The warning comes after a series of bloody incidents across the country that made headlines.
Last month, tourists watched as a man's body washed ashore at Caletilla Beach in Acapulco, in the state of Guerrero. Horrifying images show stunned beachgoers standing near the water as officials removed the body.
Later that month, 16 people - including six police officers - were killed in two confrontations also in Guerrero, during a bloody gunbattle that lasted half an hour. The next day, gunmen on water scooters shot at a roving vendor on a beach in Cancun's glittering hotel zone, an incident believed to be unprecedented for the Caribbean city.
Meanwhile, more than 100 people have now been slaughtered in Cancun since the beginning of 2018, as cartels continue to spread fear throughout Mexico.
However, tourists continue to flock to the hugely popular country despite these horror stories.
HOW TO STAY SAFE IN MEXICO
Travel advisories from Australia and the US state that visitors should exercise a "high degree of caution" when in Mexico - the second lowest of four travel advice levels.
The Department of Foreign Affairs and Trade (DFAT) warns of high levels of violent crime and drug-related violence.
"Murder, armed robbery, sexual assault and kidnapping are risks, including in popular tourist destinations and beach resorts. Risks increase after dark," the department says.
This is DFAT's main advice for Australians considering visiting Mexico:
• Pay close attention to your personal security at all times
• Avoid travelling at night outside of major cities, including on major highways
• Avoid changing money at the airport if possible, or change only small amounts to avoid attracting attention
• Use only official taxis from airports.
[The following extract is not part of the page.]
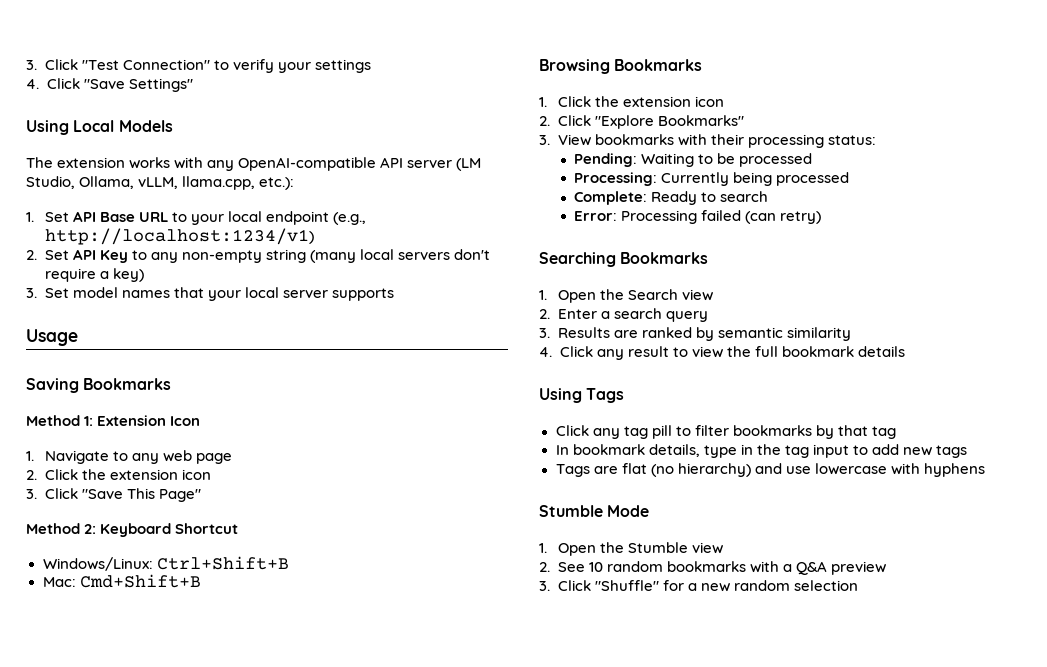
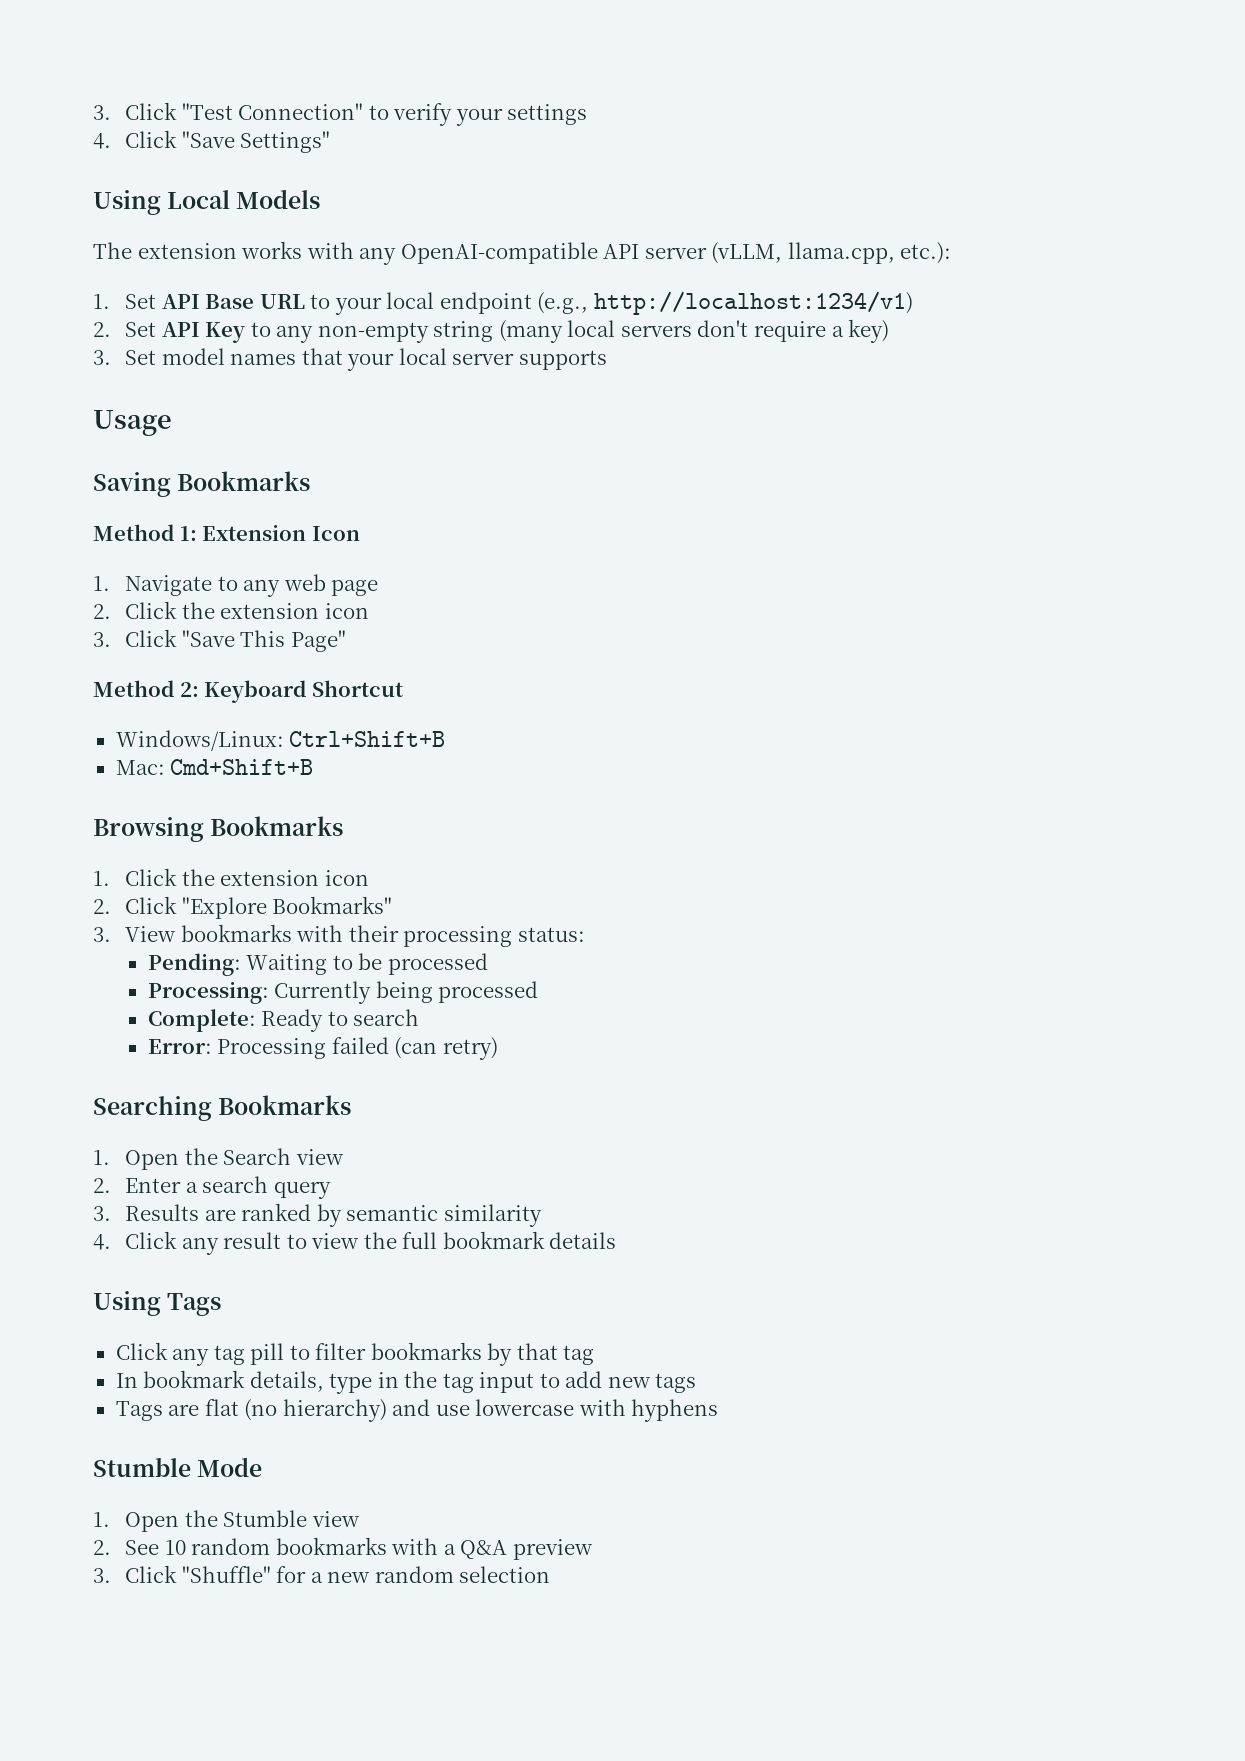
- The extension works with any OpenAI-compatible API server (LM Studio, Ollama, vLLM, llama.cpp, etc.):
+ The extension works with any OpenAI-compatible API server (vLLM, llama.cpp, etc.):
Pre-pay your fare at one of the official taxi company booths located in the arrivals hall at airport terminals
• Use only radio-dispatched taxis or taxis based at designated stands (sitios), especially in Mexico City
• Use only first-class buses
• Using toll (cuota) roads may reduce the risk of crime when driving
• Don't leave your drinks or food unattended, especially in bars or nightclubs
• Don't accept food, drinks, gum or cigarettes from new acquaintances
• Monitor the media for information about possible new safety or security risks. Avoid trouble spots.